Mirell akan datang memeluknya dari belakang. “Dan akan terus menyelamatkan,” bisiknya.
---
Beberapa tahun kemudian, sebuah surat datang dari lembaga sihir yang dulu menjadi pusat kekuasaan. Mereka ingin mengundang Elira sebagai pemimpin kehormatan baru, dan meminta Aluna mengikuti ujian masuk. Tapi Elira menolak dengan lembut.
“Waktuku untuk bertarung telah usai,” tulisnya. “Kini, aku memilih membesarkan cahaya kecil yang akan menerangi dunia dengan cara mereka sendiri.”
Aluna tumbuh menjadi penulis dan penjaga pusaka keluarga, sementara Mira lebih memilih jalan penyembuh—menggunakan sihir alami yang ia kembangkan sendiri.

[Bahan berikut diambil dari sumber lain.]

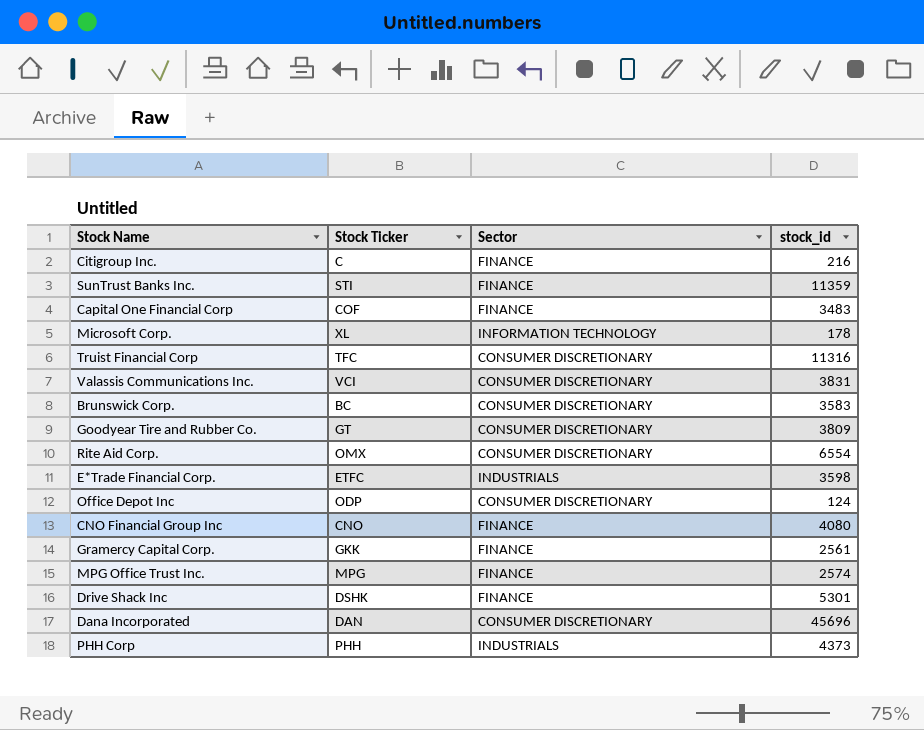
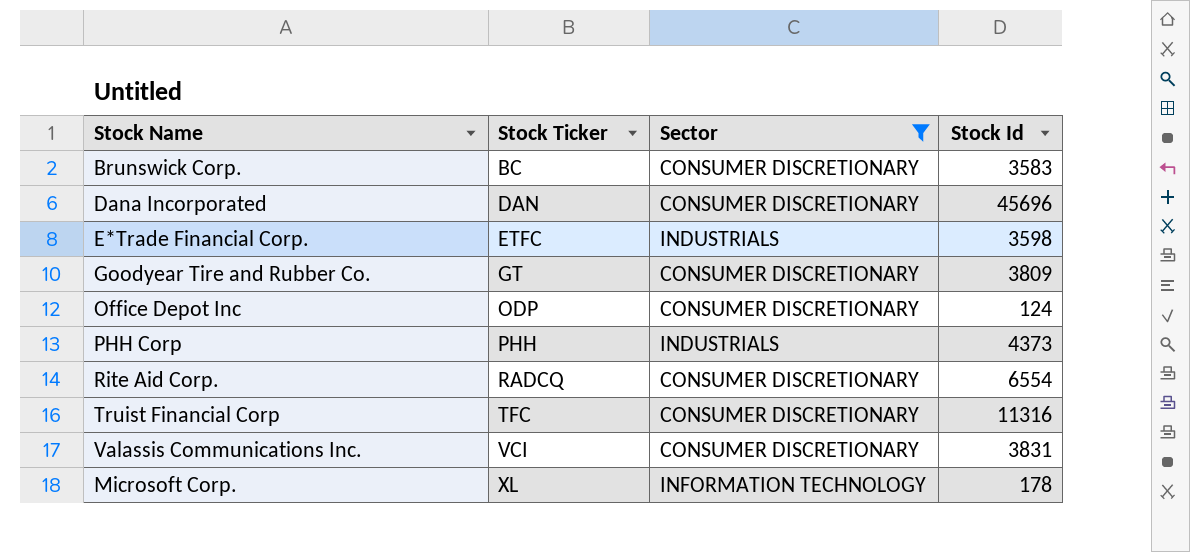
filter: none -> Sector != FINANCE
row order: none -> Stock Ticker ascending
column name: stock_id -> Stock Id
Rite Aid Corp. | Stock Ticker: OMX -> RADCQ

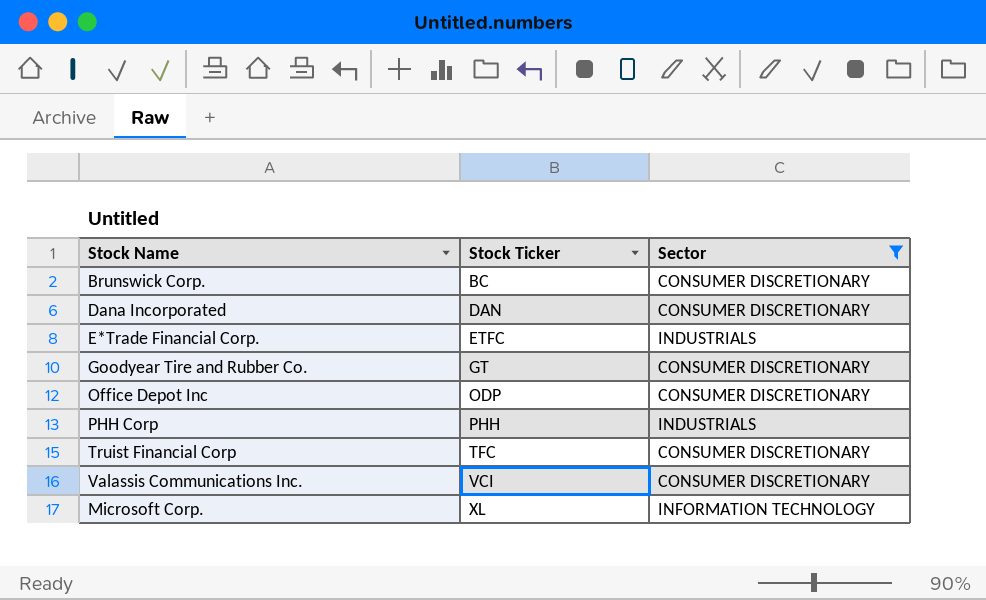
column Stock Id | position: 4 -> none
row Rite Aid Corp.: RADCQ | CONSUMER DISCRETIONARY | 6554 -> none

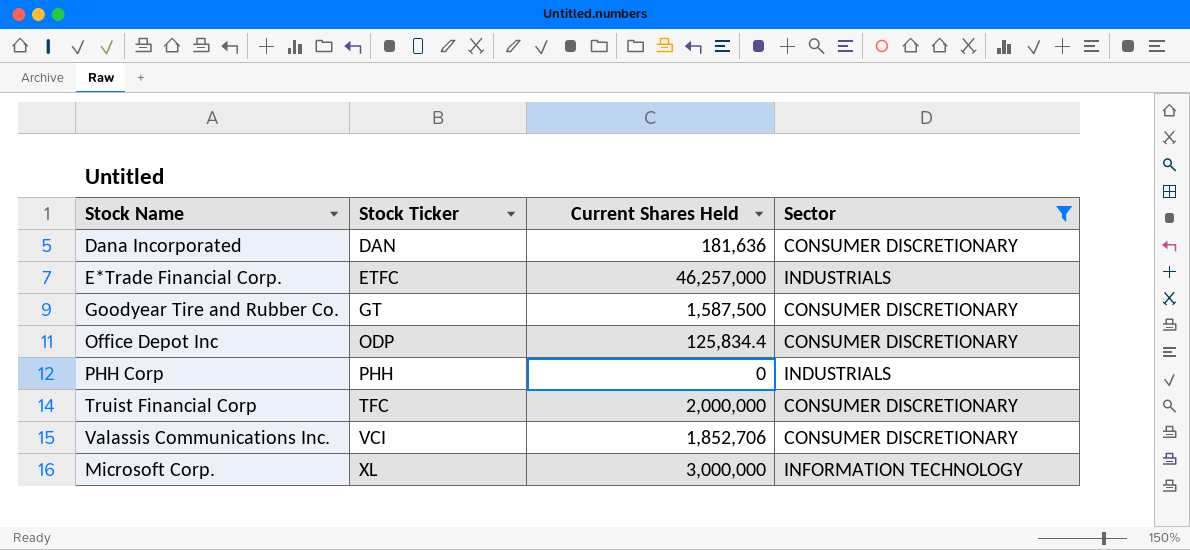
column Current Shares Held | position: none -> 3
row Brunswick Corp.: BC | CONSUMER DISCRETIONARY -> none

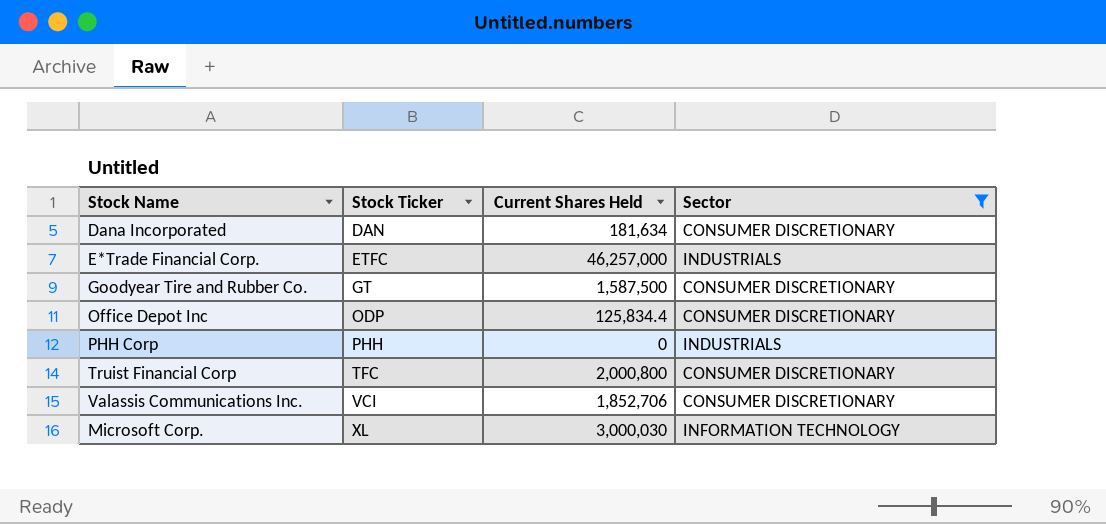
Dana Incorporated | Current Shares Held: 181,636 -> 181,634
Truist Financial Corp | Current Shares Held: 2,000,000 -> 2,000,800
Microsoft Corp. | Current Shares Held: 3,000,000 -> 3,000,030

Zareth, yang kini tinggal di desa bawah bukit, menulis kronik tentang semua yang pernah terjadi. Bukunya diberi judul: “Dari Dinasti hingga Damai: Kisah Cinta yang Menyegel Kegelapan.”
---
Pada ulang tahun pernikahan mereka yang ke-20, Elira dan Mirell mengadakan perayaan kecil. Hanya keluarga dan sahabat dekat yang hadir. Ada lagu, tarian, makanan sederhana… dan ada seutas janji yang tak pernah pudar:
“Kita tidak hanya mengalahkan kegelapan,” ucap Mirell di hadapan semua, “kita juga membuktikan bahwa dua jiwa yang terluka bisa menyembuhkan dunia... dan membangunnya kembali.”
Di malam itu, langit kembali cerah. Tiga bintang paling terang bersinar berdampingan di atas lembah: simbol bagi Kael, Aurelia, dan semua jiwa yang memilih cinta di atas kekuasaan.
Dan di bawahnya, kehidupan terus berjalan.
Tak ada akhir untuk cerita yang ditulis dengan hati.